• [TRY IT]
Below this line is a set of entries; quote exactly the lines from the line that contains "margin-left: 28px ->" to the line that contains "left: 98px ->", both lines included.

• [ENTRIES SHOWN]
★ ★ ★
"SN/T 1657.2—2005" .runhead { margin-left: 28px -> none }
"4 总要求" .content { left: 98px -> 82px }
★ ★ ★
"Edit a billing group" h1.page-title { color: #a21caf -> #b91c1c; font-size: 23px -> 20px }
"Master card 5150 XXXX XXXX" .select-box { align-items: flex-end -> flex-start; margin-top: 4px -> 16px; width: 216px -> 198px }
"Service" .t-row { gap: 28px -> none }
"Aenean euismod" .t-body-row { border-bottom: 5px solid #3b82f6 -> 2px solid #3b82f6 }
★ ★ ★
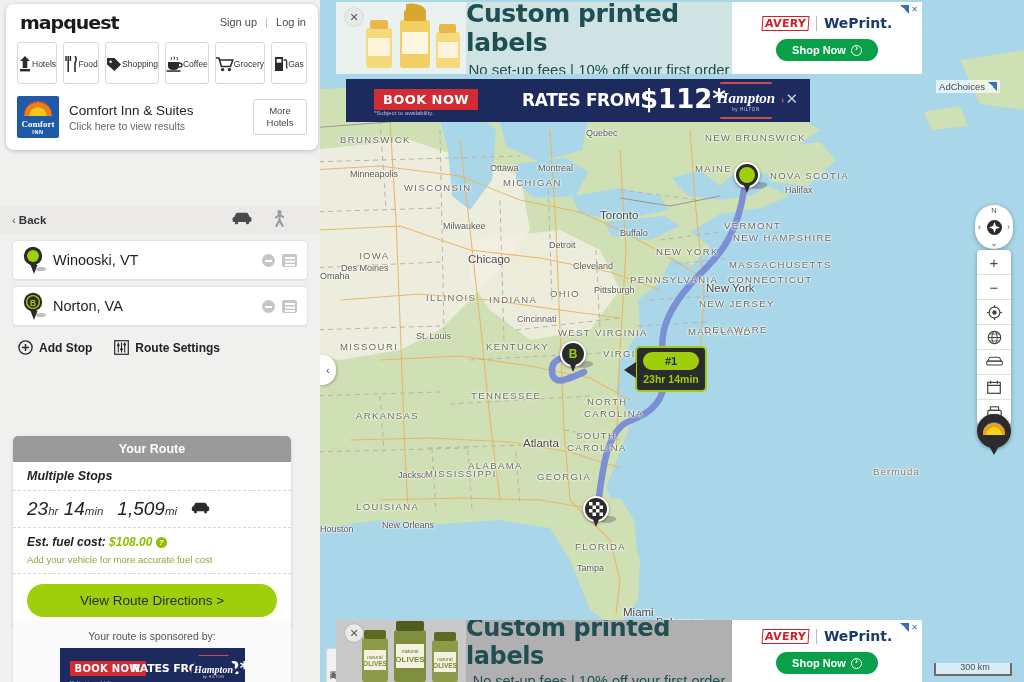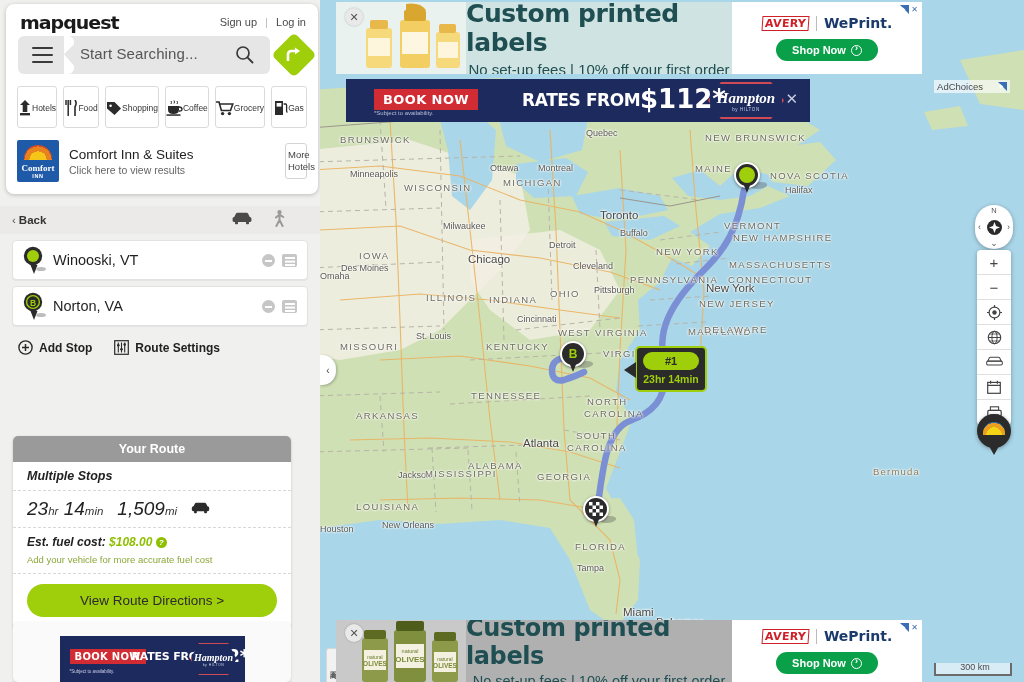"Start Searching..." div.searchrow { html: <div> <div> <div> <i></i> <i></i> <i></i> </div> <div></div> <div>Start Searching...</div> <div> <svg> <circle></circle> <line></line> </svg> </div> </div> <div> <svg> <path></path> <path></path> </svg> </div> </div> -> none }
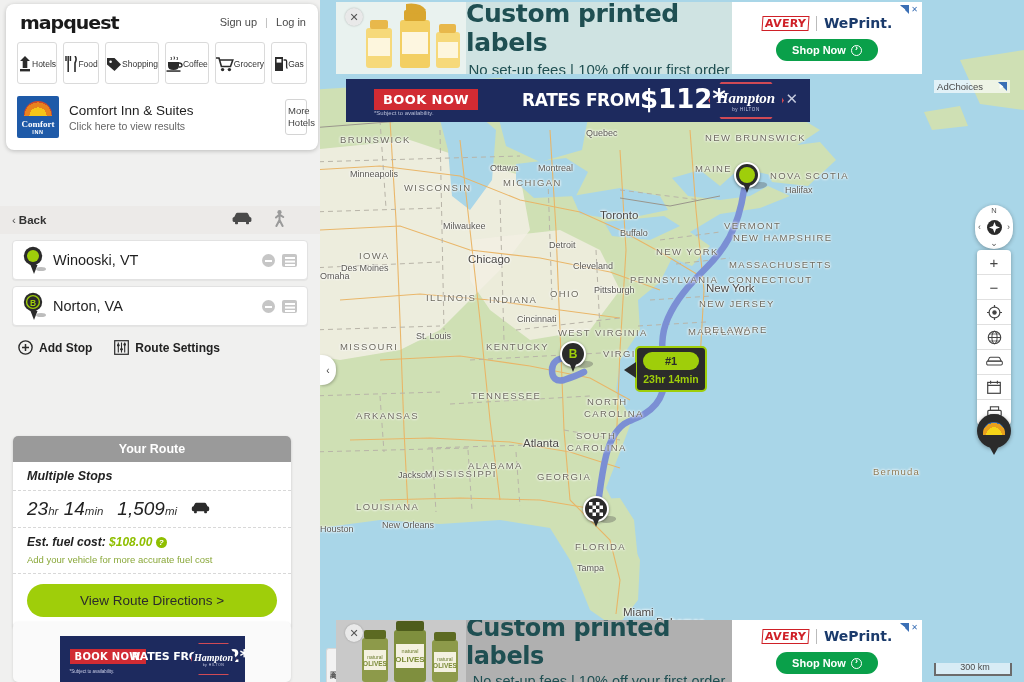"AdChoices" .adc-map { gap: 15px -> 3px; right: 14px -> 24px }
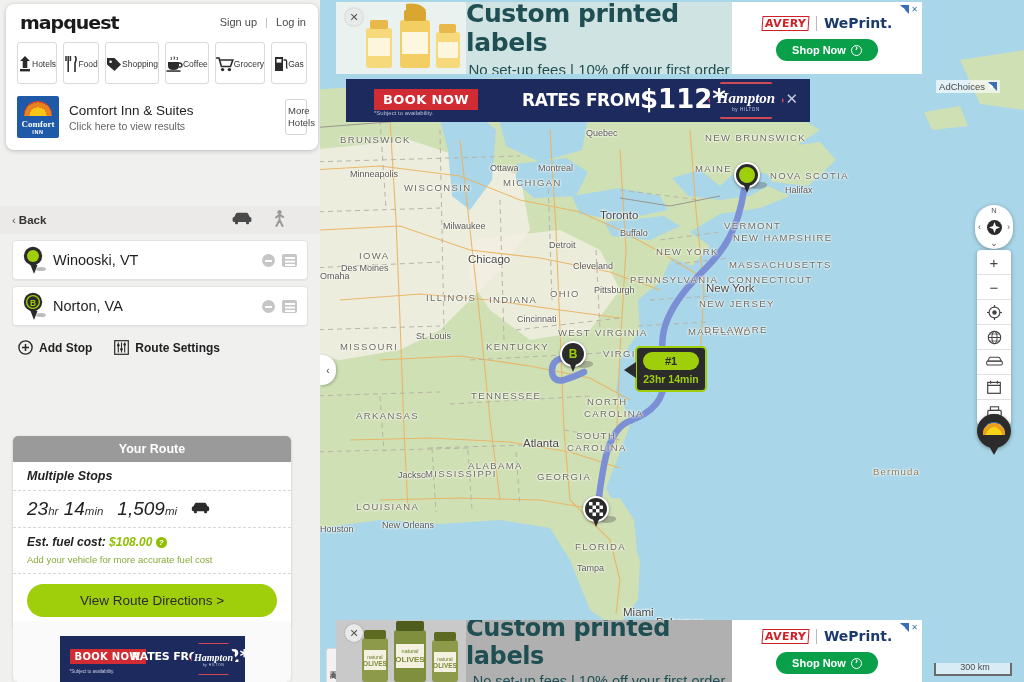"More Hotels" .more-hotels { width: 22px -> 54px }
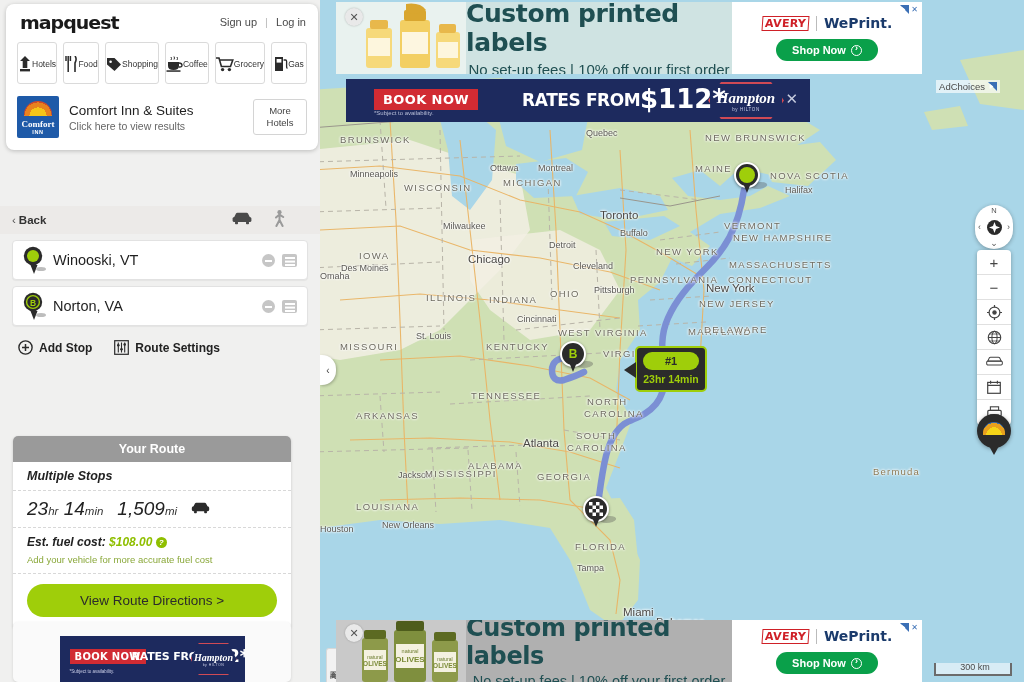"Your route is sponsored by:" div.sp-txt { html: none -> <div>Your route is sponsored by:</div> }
★ ★ ★
• [EXERCISE OUTPUT]
"SN/T 1657.2—2005" .runhead { margin-left: 28px -> none }
"4 总要求" .content { left: 98px -> 82px }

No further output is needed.